## What you will do:
Drop every picture and give the entries back exactly.

(Collection entries)

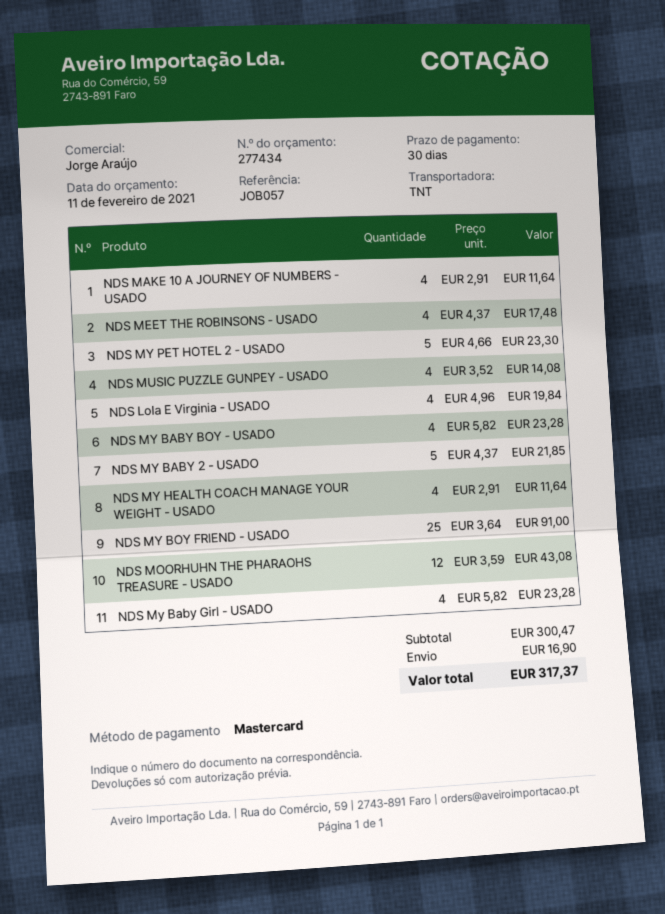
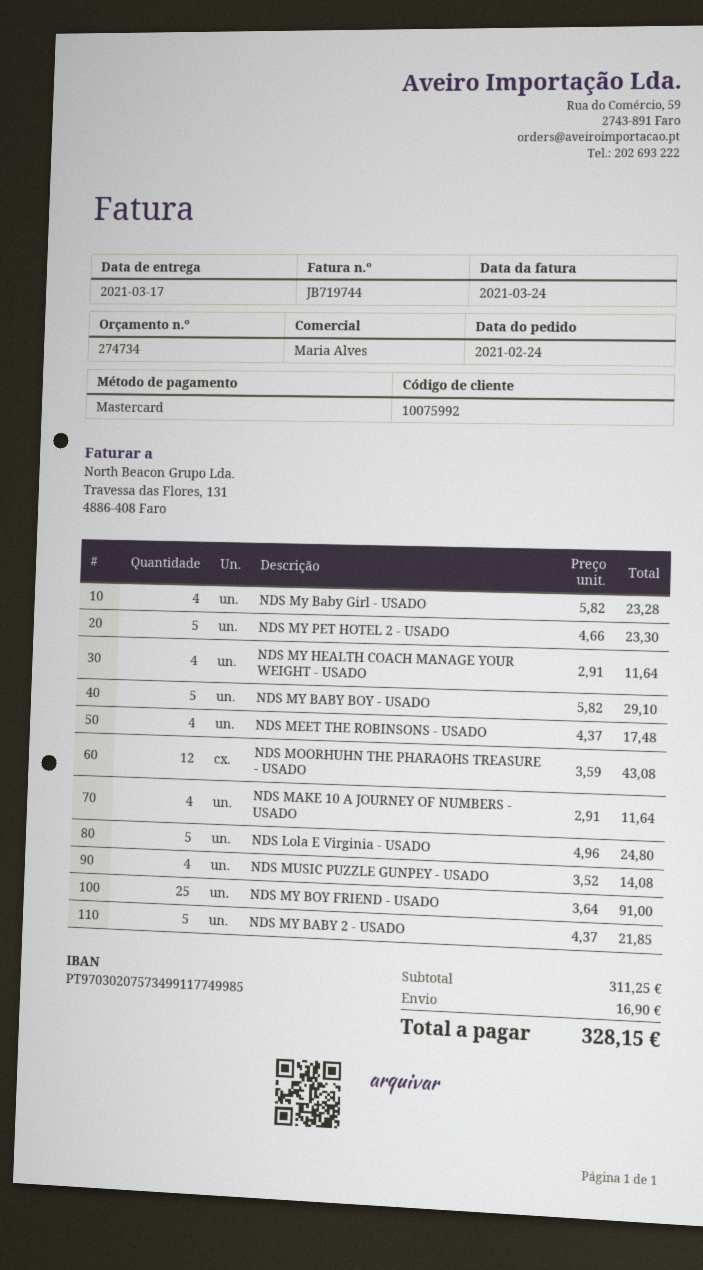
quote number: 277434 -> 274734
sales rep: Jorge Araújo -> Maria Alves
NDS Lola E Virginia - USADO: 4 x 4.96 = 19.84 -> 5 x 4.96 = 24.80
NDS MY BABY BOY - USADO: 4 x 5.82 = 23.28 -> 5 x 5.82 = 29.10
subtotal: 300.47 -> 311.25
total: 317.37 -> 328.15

## Solution to the problem:
quote number: 277434 -> 274734
sales rep: Jorge Araújo -> Maria Alves
NDS Lola E Virginia - USADO: 4 x 4.96 = 19.84 -> 5 x 4.96 = 24.80
NDS MY BABY BOY - USADO: 4 x 5.82 = 23.28 -> 5 x 5.82 = 29.10
subtotal: 300.47 -> 311.25
total: 317.37 -> 328.15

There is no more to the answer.